2. Grant blob signing permissions to the Cloud Functons Service Account:

To authenticate to IAP, grant the Appspot Service Account (used by Cloud Functions) the Service Account Token Creator role on itself. To do this, execute the following command in the gcloud command-line tool or Cloud Shell:

Run in the cloud console:

Insert/swap out below: your-project-id

In [None]:
gcloud iam service-accounts add-iam-policy-binding \
your-project-id@appspot.gserviceaccount.com \
--member=serviceAccount:your-project-id@appspot.gserviceaccount.com \
--role=roles/iam.serviceAccountTokenCreator

3. Get the client ID

To construct a token to authenticate to IAP, the function requires the client ID of the proxy that protects the Airflow webserver. The Cloud Composer API does not provide this information directly. Instead, make an unauthenticated request to the Airflow webserver and capture the client ID from the redirect URL. The following Python code sample demonstrates how to get the client ID. After executing this code on the command line or in Cloud Shell, your client ID will be printed.

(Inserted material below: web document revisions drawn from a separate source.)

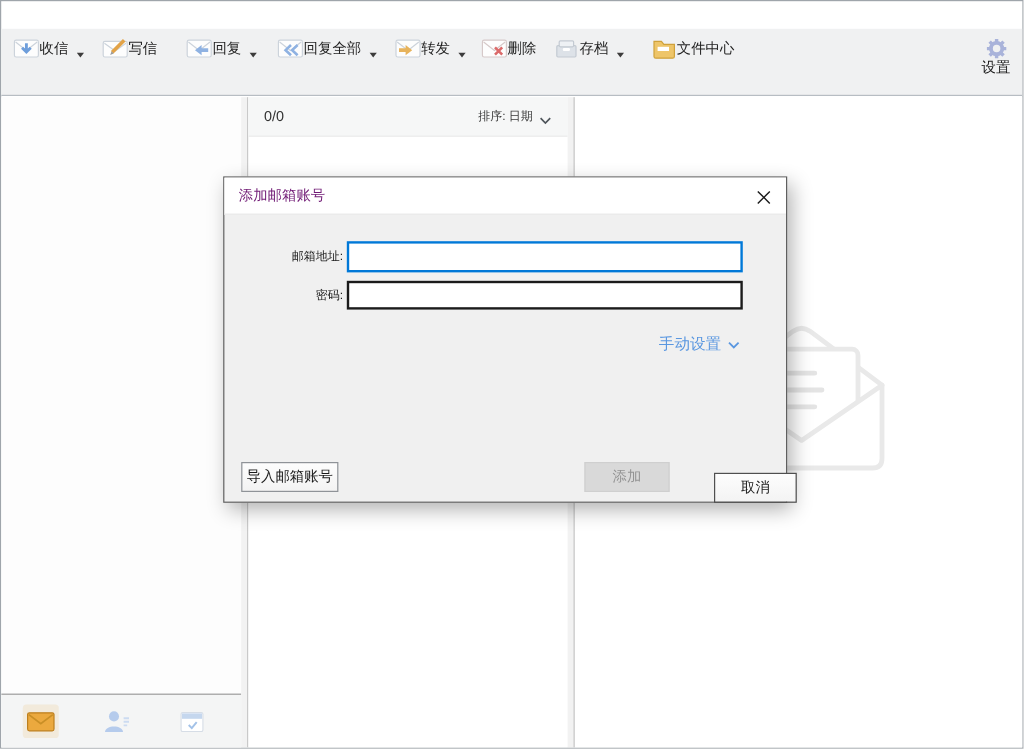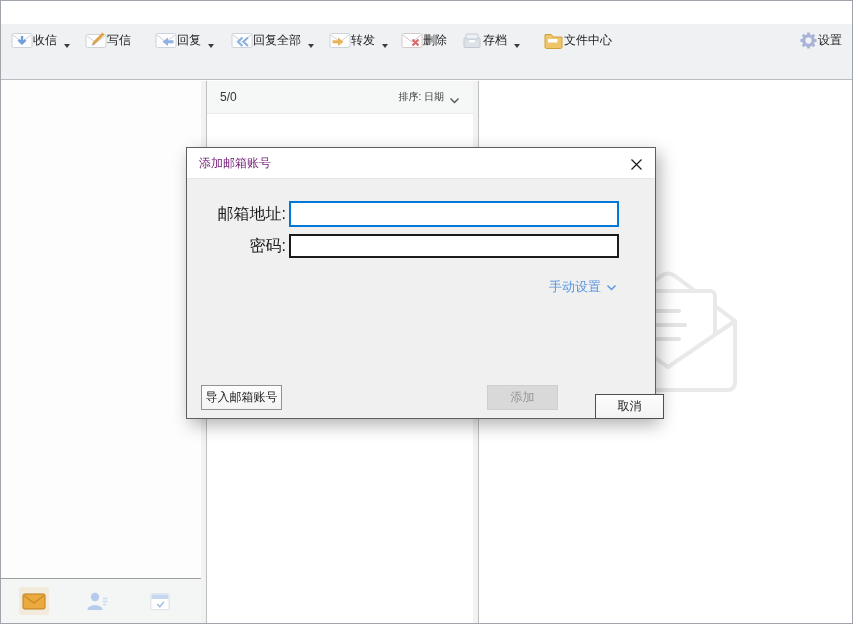--- a/index.html
+++ b/index.html
@@ -20,21 +20,21 @@
   .toolbar { position:absolute; top:23px; left:0; right:0; height:56px; background:#f0f1f2;
              border-bottom:1px solid #b7bdc3; display:flex; align-items:flex-start;
              padding:7px 0 0 6px; }
   .tb-item { display:flex; flex-direction:row; align-items:center; gap:0; padding:0 4px; cursor:default; }
   .tb-item svg { display:block; }
   .tb-label { font-size:12px; color:#1e1e1e; white-space:nowrap; line-height:13px; }
   .tb-caret-btn { width:12px; height:26px; display:flex; align-items:center; justify-content:center; margin-top:2px; }
   .tb-caret { width:0; height:0; border-left:3.5px solid transparent; border-right:3.5px solid transparent;
               border-top:4px solid #3c3c3c; }
   .ml8{margin-left:8px;} .ml22{margin-left:16px;} .ml10{margin-left:10px;} .ml6{margin-left:6px;} .ml16{margin-left:16px;}
-  .tb-settings { position:absolute; right:4px; top:7px; display:flex; flex-direction:row;
+  .tb-settings { position:absolute; right:4px; top:7px; display:flex; flex-direction:column;
                  align-items:center; padding:0 6px; }
 
   
   .sidebar { position:absolute; top:80px; left:0; width:200px; bottom:0; background:#fdfdfd; }
   .search-box { position:absolute; top:9px; left:8px; width:177px; height:26px; background:#fff;
                 border:1px solid #b3b6ba; display:flex; align-items:center; padding:0 7px; gap:6px; }
   .search-box input { flex:1; border:none; outline:none; font-size:12px; color:#333; background:transparent; min-width:0; }
   .search-box input::placeholder { color:#8f959b; }
   .search-caret { width:0; height:0; border-left:4px solid transparent; border-right:4px solid transparent;
                   border-top:5px solid #a8b0b8; }
@@ -58,21 +58,21 @@
 
   
   .dialog { position:absolute; left:185px; top:146px; width:470px; height:272px; background:#f0f0f0;
             border:1px solid #5f5f5f; box-shadow:4px 6px 16px rgba(0,0,0,.30); z-index:10; }
   .dlg-title { height:31px; background:#fff; border-bottom:1px solid #e6e6e6; display:flex; align-items:center; }
   .dlg-title-text { font-size:12px; color:#701a75; margin-left:12px; }
   .dlg-close { position:absolute; right:10px; top:8px; width:18px; height:16px; display:flex;
                align-items:center; justify-content:center; cursor:default; }
   .dlg-body { position:absolute; top:31px; left:0; right:0; bottom:0; }
   .fld-row { position:absolute; left:0; display:flex; align-items:center; }
-  .fld-label { width:102px; text-align:right; font-size:16px; color:#1a1a1a; padding-right:3px; }
+  .fld-label { width:102px; text-align:right; font-size:10px; color:#1a1a1a; padding-right:3px; }
   .fld-input { width:330px; font-size:12px; color:#111; background:#fff; padding:0 5px; outline:none; }
   .inp-email { height:26px; border:2px solid #0078d7; }
   .inp-pass  { height:24px; border:2px solid #1b1b1b; }
   .row-email { top:22px; } .row-pass { top:55px; }
   .manual-link { position:absolute; top:99px; right:38px; display:flex; align-items:center; gap:5px;
                  font-size:13px; color:#5a97e0; cursor:default; }
   .btn { position:absolute; height:25px; display:flex; align-items:center; justify-content:center;
          font-size:12px; color:#1a1a1a; background:linear-gradient(#fdfdfd,#f3f3f3);
          border:1px solid #8f9398; }
   .btn-import { left:14px;  top:206px; width:81px; }
@@ -208,21 +208,21 @@
           <path d="M9 14.5 l2.8 2.8 4.5-5.5" stroke="#a3c2e8" stroke-width="1.8" fill="none"></path>
         </svg>
       </div>
     </div>
   </div>
 
   <div class="vsplit vs1"></div>
 
   <div class="list-panel">
     <div class="list-header">
-      <span class="list-count">5/0</span>
+      <span class="list-count">0/0</span>
       <div class="sort-ctl">
         <span>排序: 日期</span>
         <svg width="11" height="7" viewBox="0 0 11 7">
           <path d="M1.5 1.5 L5.5 5.5 L9.5 1.5" fill="none" stroke="#4f555b" stroke-width="1.4"></path>
         </svg>
       </div>
     </div>
   </div>
 
   <div class="vsplit vs2"></div>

Run python script in cloud console:

Uncomment and update variables in script below--

project_id = 'YOUR_PROJECT_ID'

location = 'us-central1' # Choose your preferred region

composer_environment = 'YOUR_COMPOSER_ENVIRONMENT_NAME'


In [None]:
import google.auth
import google.auth.transport.requests
import requests
import six.moves.urllib.parse

# Authenticate with Google Cloud.
# See: https://cloud.google.com/docs/authentication/getting-started
credentials, _ = google.auth.default(
    scopes=['https://www.googleapis.com/auth/cloud-platform'])
authed_session = google.auth.transport.requests.AuthorizedSession(
    credentials)

# project_id = 'YOUR_PROJECT_ID'
# location = 'us-central1'
# composer_environment = 'YOUR_COMPOSER_ENVIRONMENT_NAME'

environment_url = (
    'https://composer.googleapis.com/v1beta1/projects/{}/locations/{}'
    '/environments/{}').format(project_id, location, composer_environment)
composer_response = authed_session.request('GET', environment_url)
environment_data = composer_response.json()
airflow_uri = environment_data['config']['airflowUri']

# The Composer environment response does not include the IAP client ID.
# Make a second, unauthenticated HTTP request to the web server to get the
# redirect URI.
redirect_response = requests.get(airflow_uri, allow_redirects=False)
redirect_location = redirect_response.headers['location']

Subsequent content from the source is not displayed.